REPUBLIKA.CO.ID, JAKARTA — Juru Bicara Komisi Pemberantasan Korupsi (KPK) Febri Diansyah menanggapi pernyataan Ketua Komisi III DPR Bambang Soesatyo agar lembaga antikorupsi itu fokus pada kasus-kasus besar. Febri mengatakan penyidik KPK justru sekarang ini sedang menangani kasus-kasus besar seperti kasus korupsi KTP-Elektronik (KTP-El) dan Bantuan Likuiditas Bank Indonesia (BLBI).
Tidak seperti Bambang yang menyebut kasus korupsi KTP-Elektronik bukan sebagai kasus besar, KPK menganggap kasus korupsi KTP-Elektronik sebagai kasus besar. "Untuk KTP-elektronik dan kasus terkait enam orang tersangka sudah kita proses, termasuk sejumlah anggota DPR, birokrasi di level tertinggi di kementerian dan swasta. Bahkan kasus ini masih terus berjalan," kata Febri kepada Republika, Ahad (27/8).
Menurut Kepala Biro Hubungan Masyarakat (Humas) KPK itu, besar atau kecil sebuah kasus dapat dilihat dari berbagai aspek. Tidak hanya aspek nilai kerugian negara atau besaran suap, kasus besar juga harus dilihat dari level orang yang terlibat dan akibat korupsi itu secara langsung bagi masyarakat.
Dia mencontohkan, KPK memandang kasus KTP-Elektronik terkait langsung dengan kepentingan seluruh warga negara Indonesia, yang menurut undang-undang wajib memiliki tanda pengenal untuk pembenahan administrasi kependudukan. "Jadi mari kita kawal bersama kasus ini," kata dia.
Terkait kasus BLBI yang merugikan negara hingga trilunan rupiah dan sulit untuk diungkap, Febri menyatakan, KPK sangat serius melakukan penyidikan. Bambang juga menyebutkan kasus lain yakni Century dan mangkraknya 34 proyek pembangkit listrik berkapasitas 627,8 Megawatt (MW) yang dibangun sejak 2007.

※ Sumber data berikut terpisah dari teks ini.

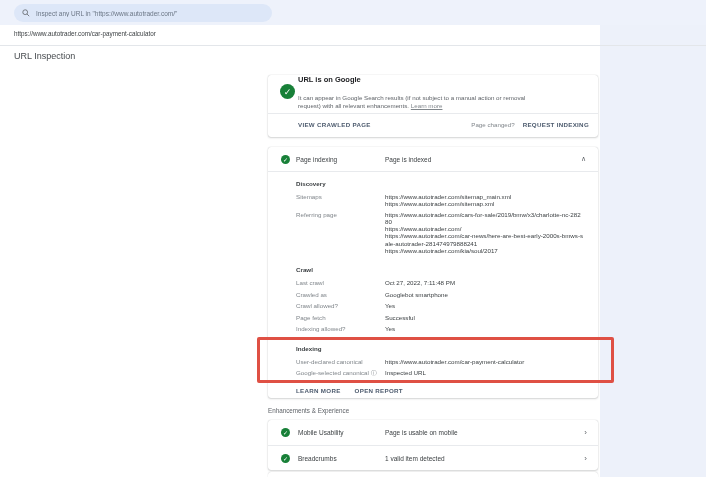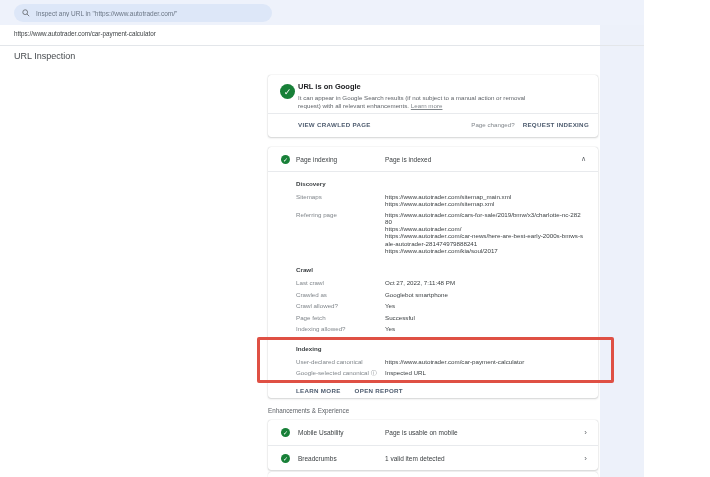--- a/index.html
+++ b/index.html
@@ -5,7 +5,7 @@
   * { margin:0; padding:0; box-sizing:border-box; }
   html,body { width:710px; height:477px; }
   body { font-family:"Liberation Sans", sans-serif; background:#ffffff; }
-  #screen { position:relative; width:644px; height:477px; overflow:hidden; background:#ffffff; }
+  #screen { position:relative; width:706px; height:477px; overflow:hidden; background:#ffffff; }
 
   .right-strip { position:absolute; left:600px; top:0; width:110px; height:477px; background:#edf1fa; }
   .topbar { position:absolute; left:0; top:0; width:710px; height:25px; background:#eef2fb; }

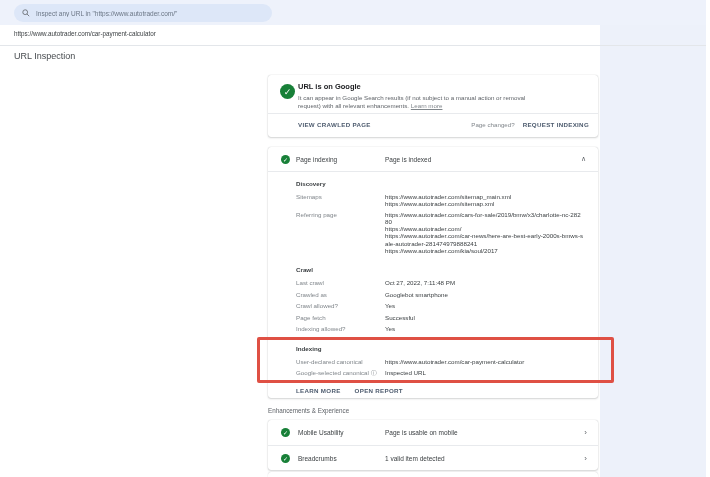--- a/index.html
+++ b/index.html
@@ -31,7 +31,7 @@
   
   #card-verdict { top:75px; height:62px; }
   #card-verdict .check-lg { position:absolute; left:12px; top:9px; }
-  .c1-title { position:absolute; left:30px; top:7px; font-size:7.5px; font-weight:bold; color:#202124; }
+  .c1-title { position:absolute; left:30px; top:0; font-size:7.5px; font-weight:bold; color:#202124; }
   .c1-desc { position:absolute; left:30px; top:19px; width:245px; font-size:6.2px; line-height:7.5px; color:#5f6368; }
   .c1-desc .learn-more { color:#80868b; text-decoration:underline; cursor:pointer; }
   .c1-divider { position:absolute; left:0; top:38px; width:330px; height:1px; background:#e8eaed; }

Febri mengatakan KPK hanya bisa bertindak ketika ada bukti kuat yang bisa dipertanggungjawabkan di pengadilan. Dia menambahkan KPK berpatokan pada UU 30/2000 tentang KPK, terutama Pasal 11, dalam menjalankan kewenangannya.

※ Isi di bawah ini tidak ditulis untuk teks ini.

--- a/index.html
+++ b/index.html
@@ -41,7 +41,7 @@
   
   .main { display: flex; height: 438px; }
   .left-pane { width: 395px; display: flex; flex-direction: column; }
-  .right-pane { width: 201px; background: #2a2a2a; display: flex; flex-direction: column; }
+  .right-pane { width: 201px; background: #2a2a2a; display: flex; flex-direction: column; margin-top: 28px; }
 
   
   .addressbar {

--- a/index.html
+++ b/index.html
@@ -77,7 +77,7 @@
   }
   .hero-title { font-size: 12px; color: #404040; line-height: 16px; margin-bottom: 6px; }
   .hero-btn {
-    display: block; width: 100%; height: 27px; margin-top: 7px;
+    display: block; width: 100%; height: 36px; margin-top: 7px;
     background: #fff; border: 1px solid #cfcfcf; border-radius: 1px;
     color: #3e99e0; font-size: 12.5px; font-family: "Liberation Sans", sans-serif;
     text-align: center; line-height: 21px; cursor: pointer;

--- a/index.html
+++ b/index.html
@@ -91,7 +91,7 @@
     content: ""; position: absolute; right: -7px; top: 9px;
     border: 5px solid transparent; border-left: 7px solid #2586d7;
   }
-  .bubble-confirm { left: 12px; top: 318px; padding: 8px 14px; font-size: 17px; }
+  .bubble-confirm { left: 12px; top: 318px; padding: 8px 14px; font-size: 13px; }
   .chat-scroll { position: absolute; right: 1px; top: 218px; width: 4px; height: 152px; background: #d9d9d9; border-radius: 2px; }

Aturan tersebut menyebutkan dalam melaksanakan tugas, KPK berwenang melakukan penyelidikan, penyidikan, dan penuntutan tindak pidana korupsi yang terkait tiga hal. Pertama, melibatkan aparat penegak hukum, penyelenggara negara, dan orang lain yang ada kaitannya dengan tindak pidana korupsi yang dilakukan oleh aparat penegak hukum atau penyelenggara negara.
Kedua, mendapat perhatian yang meresahkan masyarakat. Ketiga, menyangkut kerugian negara paling sedikit Rp 1 miliar. “Itu adalah hasil pembahasan Pemerintah dan DPR yg kemudian menjadi tugas KPK utk menerapkannya,” kata Febri.

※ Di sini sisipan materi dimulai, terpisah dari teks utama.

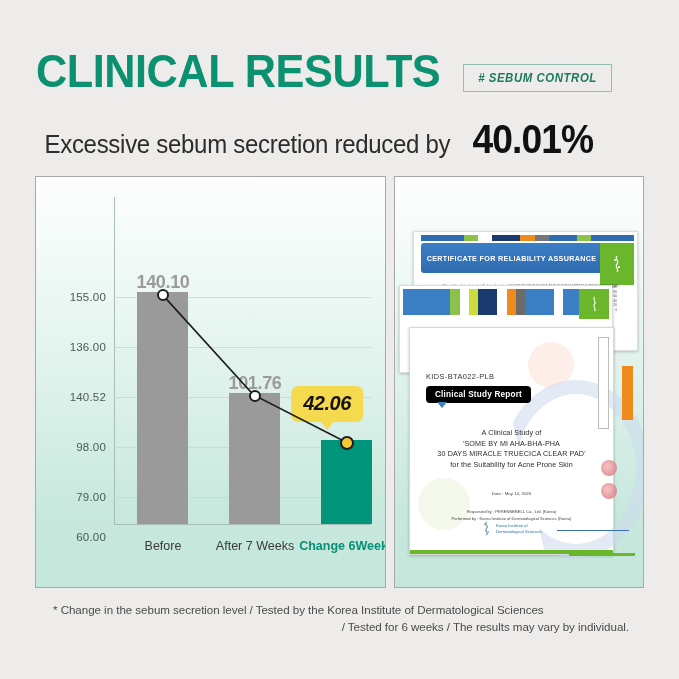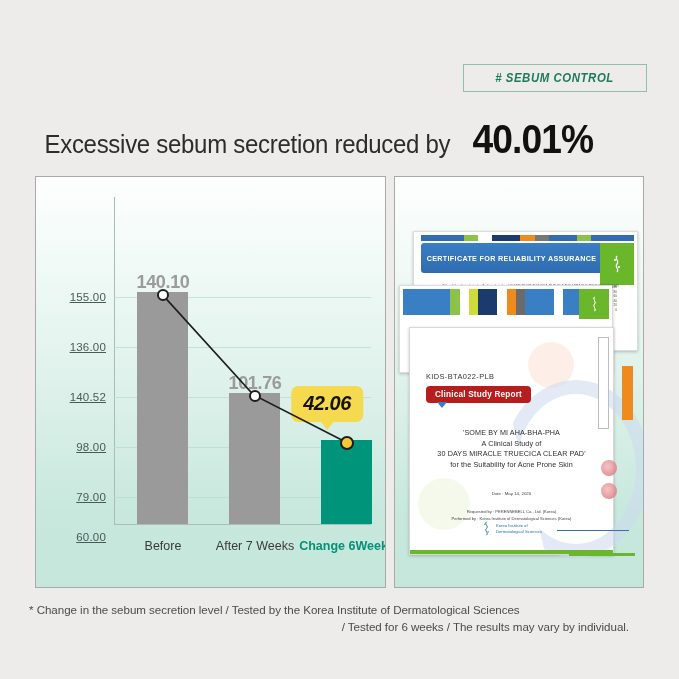--- a/index.html
+++ b/index.html
@@ -221,6 +221,9 @@
 
 <div class="page">
 
+  <div class="header">
+    <div class="title">CLINICAL RESULTS</div>
+  </div>
   <div class="badge">
     <span class="badge-text"># SEBUM CONTROL</span>
   </div>

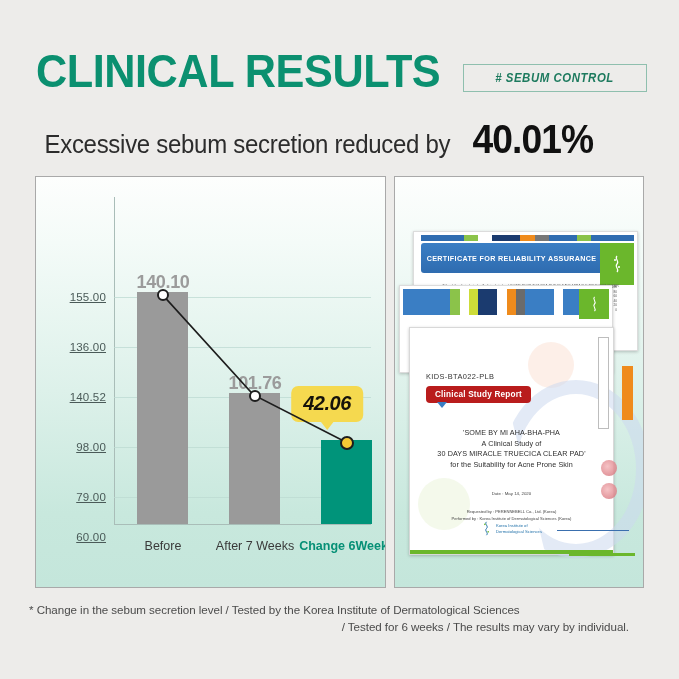--- a/index.html
+++ b/index.html
@@ -26,7 +26,7 @@
   }
   .badge{
     position:absolute;left:463px;top:64px;
-    width:184px;height:28px;
+    width:149px;height:28px;
     border:1px solid #8fbfae;
     box-sizing:border-box;
     display:flex;align-items:center;justify-content:center;

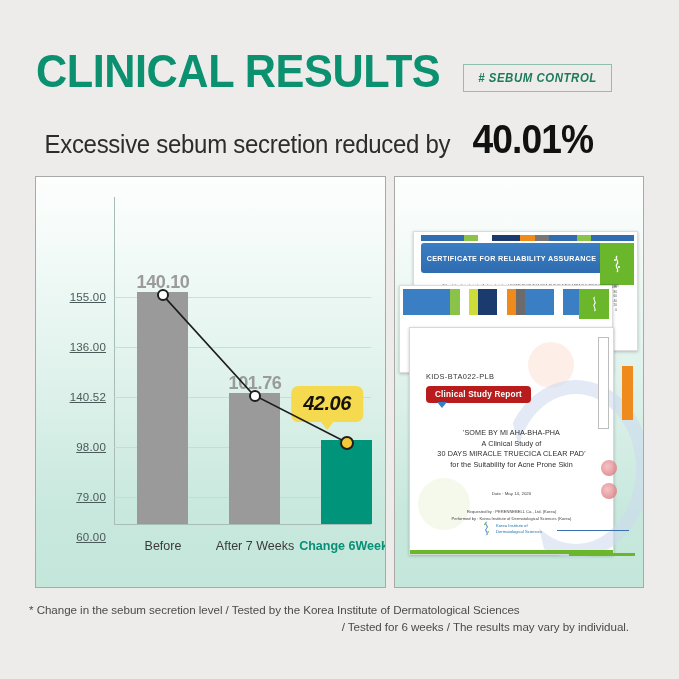--- a/index.html
+++ b/index.html
@@ -71,7 +71,6 @@
     letter-spacing:0.2px;
     transform:translateY(-50%);
     white-space:nowrap;
-    text-decoration:underline;
   }
   .plot{position:absolute;left:78px;top:20px;right:14px;bottom:62px;}
   .gridline{position:absolute;left:0;right:0;height:1px;background:#bcd9d1;opacity:.75;}

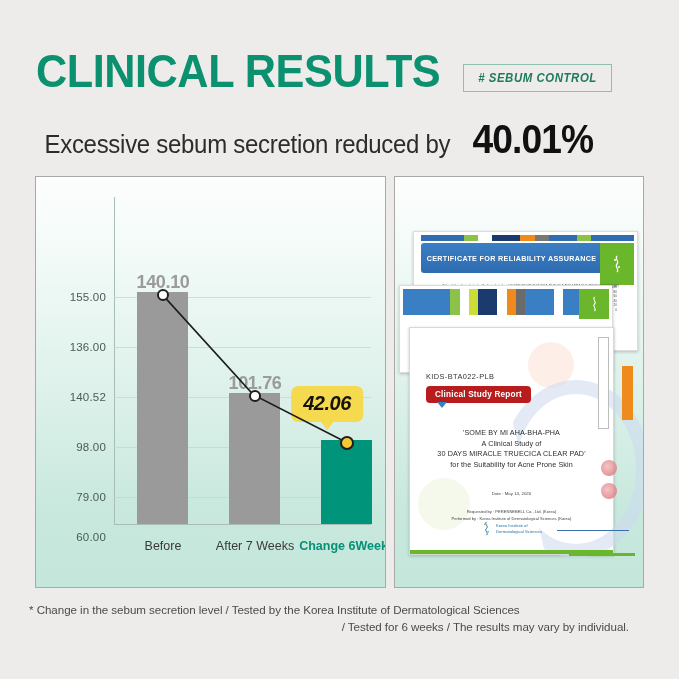--- a/index.html
+++ b/index.html
@@ -171,7 +171,7 @@
   }
   .doc-chip{
     position:absolute;left:16px;top:58px;
-    background:#b91c1c;color:#fff;border-radius:4px;
+    background:#000000;color:#fff;border-radius:4px;
     padding:4px 9px;font-size:8.2px;font-weight:bold;letter-spacing:.2px;
   }
   .doc-chip:after{

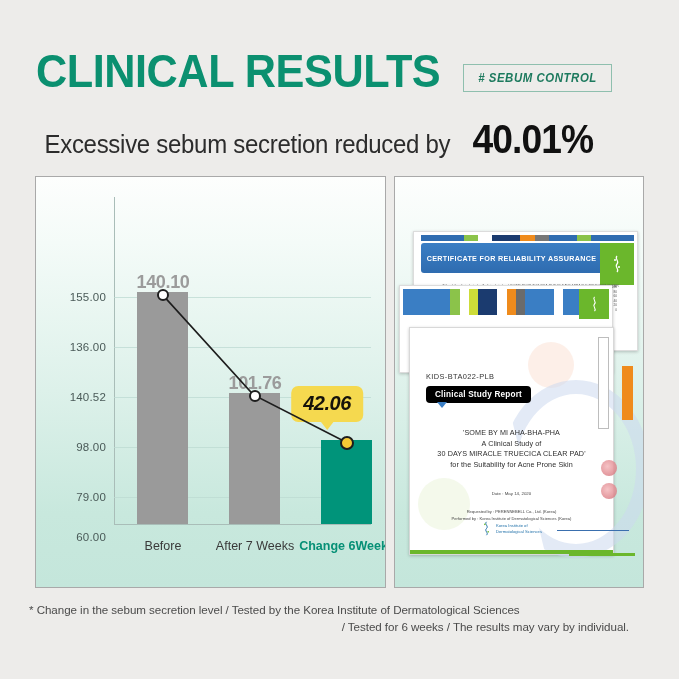--- a/index.html
+++ b/index.html
@@ -340,8 +340,8 @@
         <div class="doc-chip">Clinical Study Report</div>
 
         <div class="doc-title">
+          <div>A Clinical Study of</div>
           <div>'SOME BY MI AHA-BHA-PHA</div>
-          <div>A Clinical Study of</div>
           <div>30 DAYS MIRACLE TRUECICA CLEAR PAD'</div>
           <div>for the Suitability for Acne Prone Skin</div>
         </div>

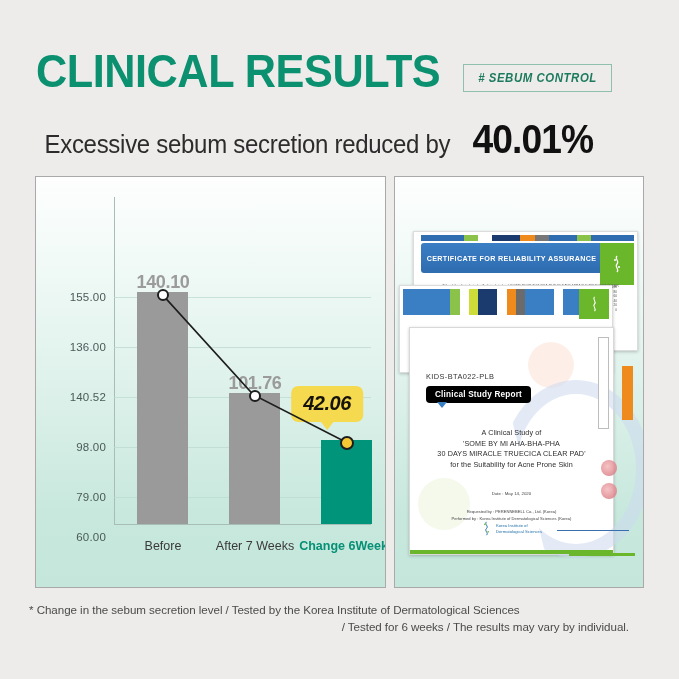--- a/index.html
+++ b/index.html
@@ -212,7 +212,7 @@
     font-size:11.6px;line-height:17px;color:#4b4b4b;
     letter-spacing:-0.05px;
   }
-  .footnote div{white-space:nowrap;}
+  .footnote div{white-space:nowrap;margin-left:24px;}
   .fn2{padding-left:7px;text-align:right;}
 </style>
 </head>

Febri menambahkan, KPK percaya secara kelembagaan Komisi III DPR bersedia mendukung kerja-kerja KPK dalam melakukan pemberantasan korupsi. "Kami ucapkan terimakasih atas perhatian dari Ketua Komisi III. Tentu ini akan kami cermati. Harapan kami, KPK didukung dalam menuntaskan kasus KTP-elektronik ini," katanya.
Sebelumnya, Bambang mengatakan kasus KTP-El yang merugikan negara hingga Rp 2,3 triliun itu bukanlah kasus terbesar yang pernah ditangani oleh KPK. Politikus Patai Golkar ini menyebutkan angka kerugian negara dalam kasus korupsi KTP-El lebih kecil jika dibandingkan kasus Bank Century.
Dia pun menyebutkan berdasarkan hasil pemeriksaan Badan Pemeriksaan Keuangan (BPK), kasus Century merugikan negara mencapai Rp 7,4 triliun. Namun, pengusutan kasus itu belum tuntas. Hal serupa terjadi pada penanganan kasus BLBI.
Selain kasus Bank Century dan BLBI, Bambang mengatakan, ada juga kasus besar lain yang belum mendapatkan respons signifikan dari institusi penegak hukum, khususnya KPK. “Kasus besar itu adalah mangkraknya 34 proyek pembangkit listrik berkapasitas 627,8 Megawatt (MW) yang dibangun sejak 2007.”